Warum funktioniert diese Handlung an sich so gut, dass sie mehrfach im neuem Gewand fürs Fernsehen adaptiert worden ist? Sie spielt einerseits mit dem Element der Polizeiserie, mit dem Kriminalfall der Woche, der aufgeklärt werden muss. Andererseits spielt sie tatsächlich im wahrsten Sinne des Wortes in und mit der Vergangenheit. Das menschliche Gehirn neigt dazu, die Erinnerungen an die Vergangenheit nicht nur jedes Mal zu verfälschen, wenn wir uns daran erinnern, sondern auch die ganzen nicht so netten Ereignisse aus der Vergangenheit auszusortieren. Daher haben wir immer den Eindruck, dass die Vergangenheit per se besser war und schöner und glänzender. Früher war mehr Lametta! Dass wir dann von einer Serie fasziniert sind, die eine Vergangenheit inszeniert, an die man sich - je nach Alter - noch erinnern kann, ist verständlich. Weil wir dann reminiszieren können: "Ach, meine Güte, ja, stimmt, die Hundescheiße war damals weiß!" ("Oh, ja, stimmt, der saure Regen und No Future!" - Dark.) Gleichzeitig aber zeigt "Life on Mars" auch die anderen Seiten der 70ger auf: Das Frauenbild in der UK der damaligen Zeit, die Drogenthematik, die Rivalität zwischen Polizeiabteilungen, Bestechungen.

Dass "Life on Mars" aber ein ziemlich gutes Weiterleben im TV hat, liegt noch an etwas Anderem: Die Prämisse ist sehr flexibel. Die kommende koreanische Version etwas verlegt die Handlung ins das Jahr 1988, die spanische Variante spielte - wie schon erwähnt - drei Monate nach Ende der Franko Diktatur. Russische und tschechische?
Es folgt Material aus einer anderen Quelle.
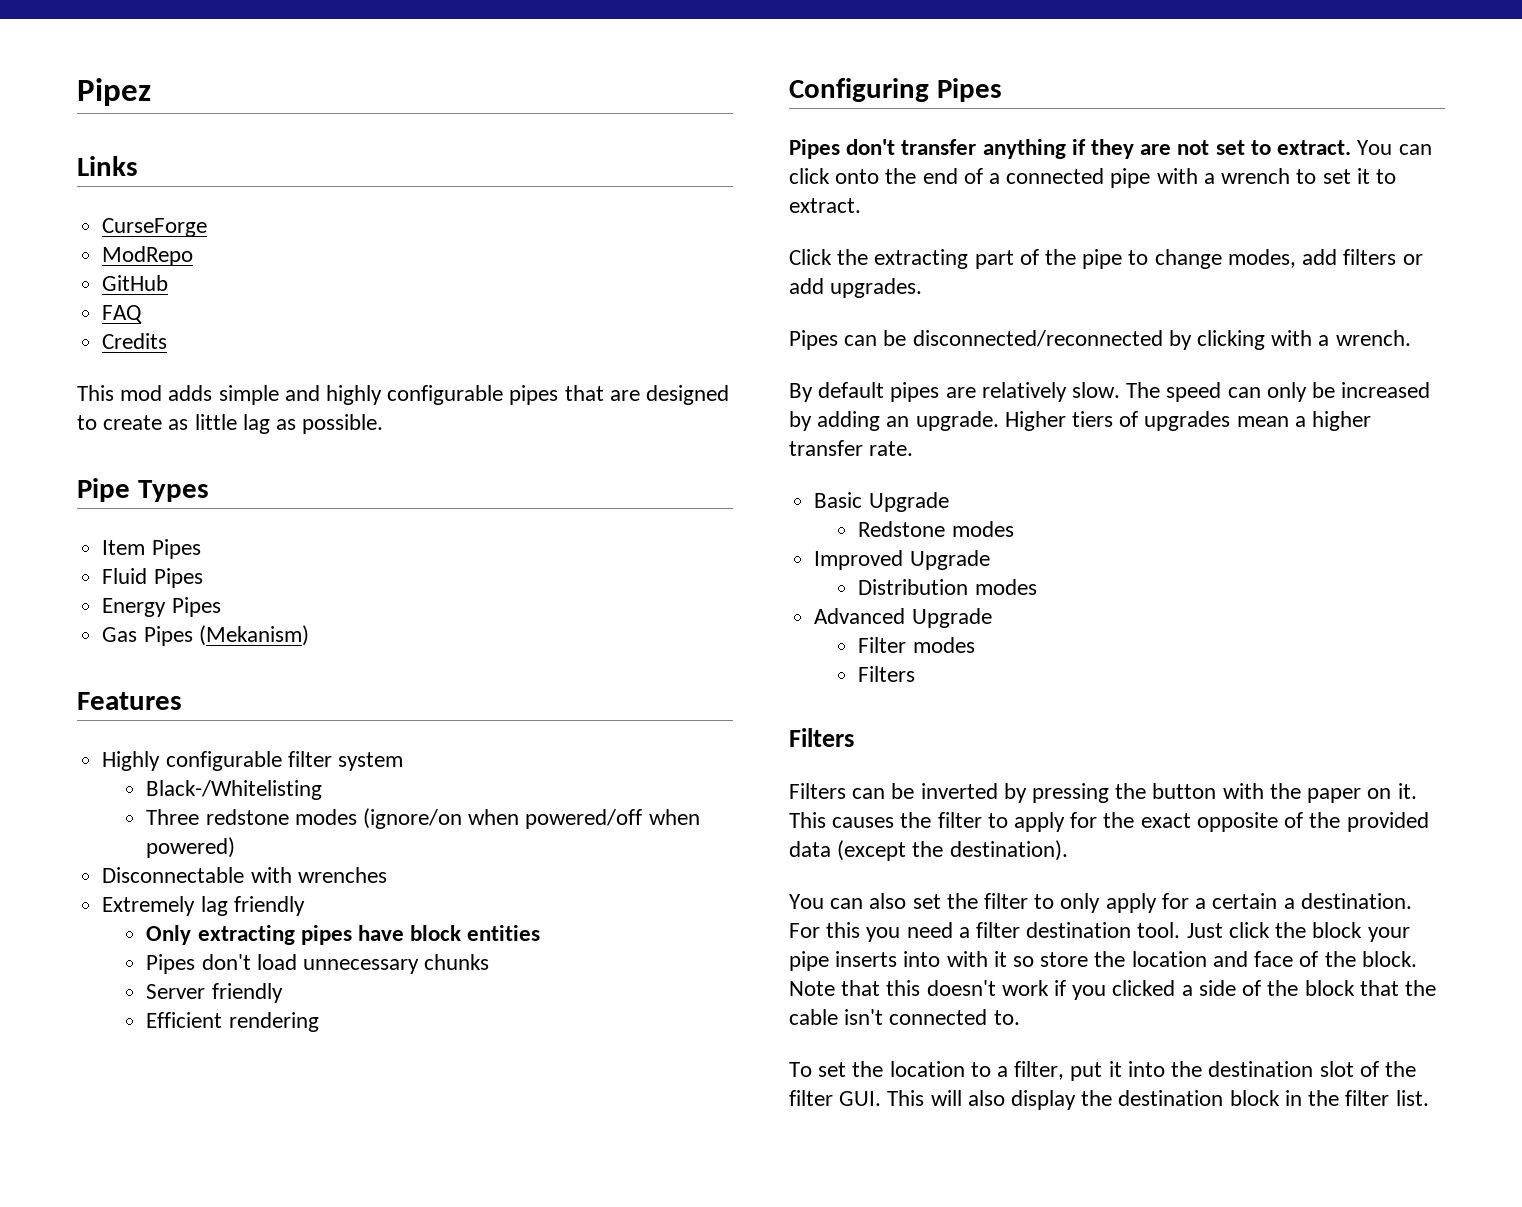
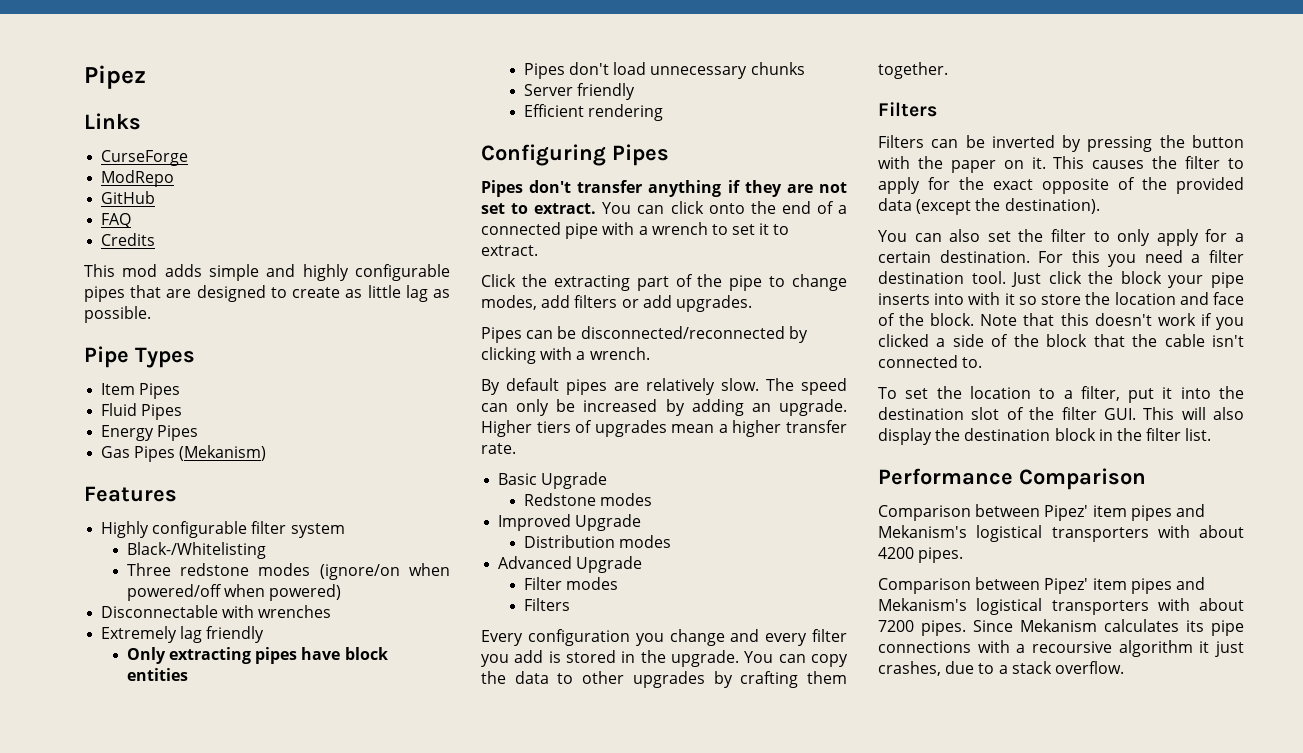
(916, 674) none -> [481,629,847,646] [481,650,848,667] [481,671,847,688] [878,62,948,79] // Every configuration you change and every filter you add is stored in the upgrade. You can copy the data to other upgrades by crafting them together.
[1283,898,1295,909] a -> (931, 257) none
(1429, 1098) none -> [878,468,1146,490] [878,504,1205,521] [878,525,1244,542] [878,547,964,563] [878,577,1205,594] [878,598,1244,615] [878,619,1244,636] [878,640,1244,657] [878,661,1124,676] // Performance Comparison // Comparison between Pipez' item pipes and Mekanism's logistical transporters with about 4200 pipes. // Comparison between Pipez' item pipes and Mekanism's logistical transporters with about 7200 pipes. Since Mekanism calculates its pipe connections with a recoursive algorithm it just crashes, due to a stack overflow.

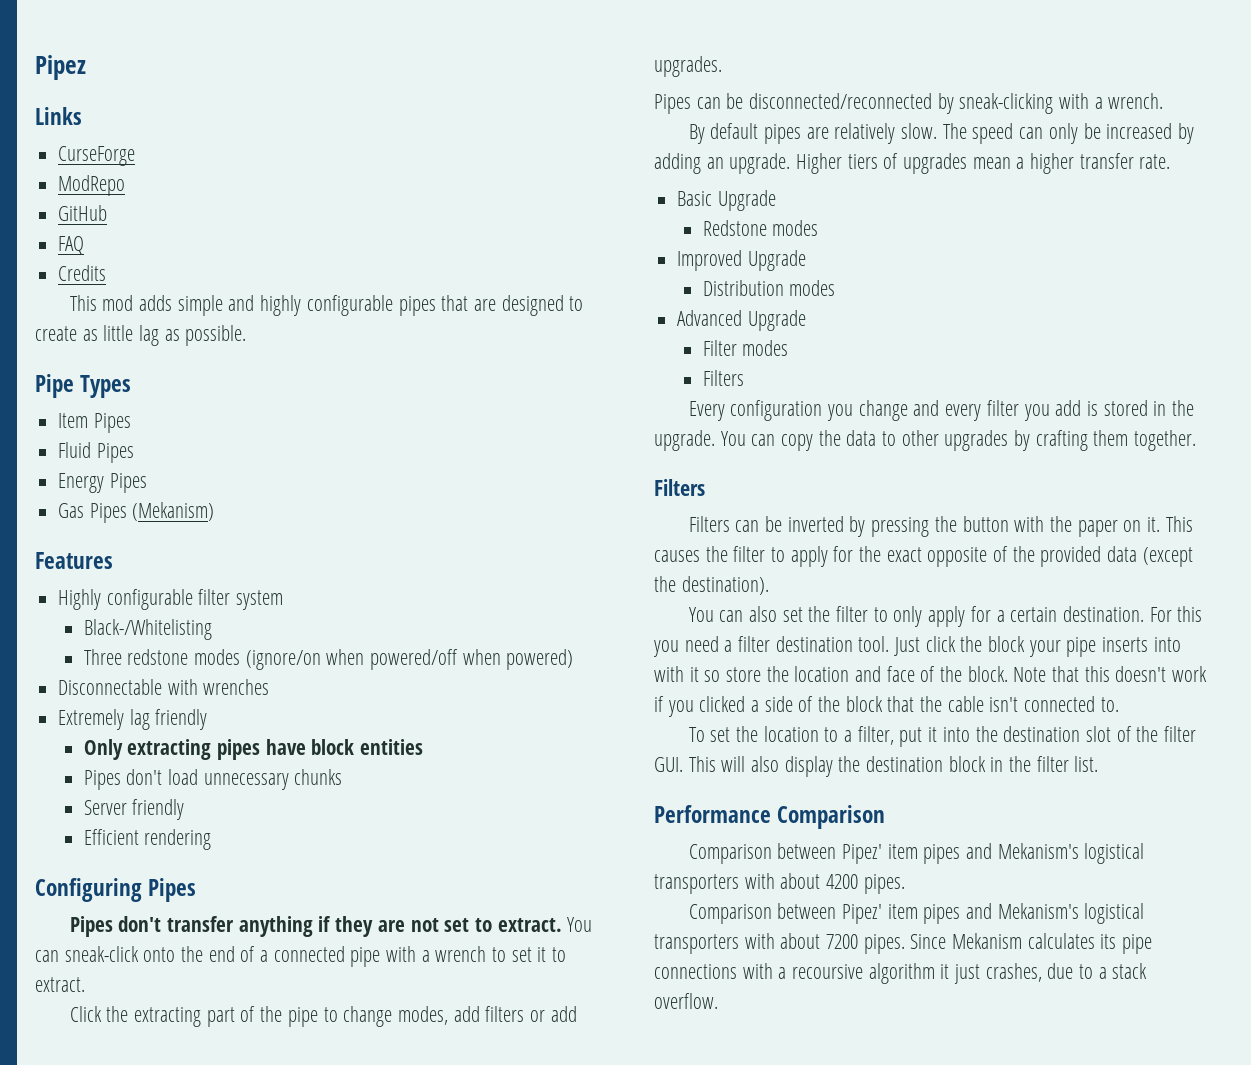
[670,201,704,214] click -> [64,946,139,962] sneak-click
[481,347,536,364] clicking -> [959,93,1054,114] sneak-clicking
Da muss ich passen, ich kann kein Kyrillisch oder Tschechisch - also falls es Untertitel geben sollte, prima, aber hmm - ich vermute auch hier wird man das Ganze angepasst haben. Bei "Life on Mars" bietet sich die Gelegenheit jeweils auf die eigene Landesvergangenheit Bezug zu nehmen. Damit ist "Life on Mars" eine Serie, die Gesellschaftskritik einerseits an der Vergangenheit üben kann. Doch da Sam als Held aus der Gegenwart kommt, geht das auch in die andere Richtung: Wieweit sind wir heute mit dem Thema Emanzipation der Frau eigentlich gekommen? Wenn es Dinge wie den "Equal Pay Day" geben muss, wenn darüber diskutiert wird, ob Frauen ihre Kinder nicht doch besser zu Hause erziehen - und dafür dann auch Geld gezahlt wird, statt die Kindergärten besser finanziell zu unterstützten - dann darf man schon zweifeln, ob wirklich alles besser geworden ist seit damals.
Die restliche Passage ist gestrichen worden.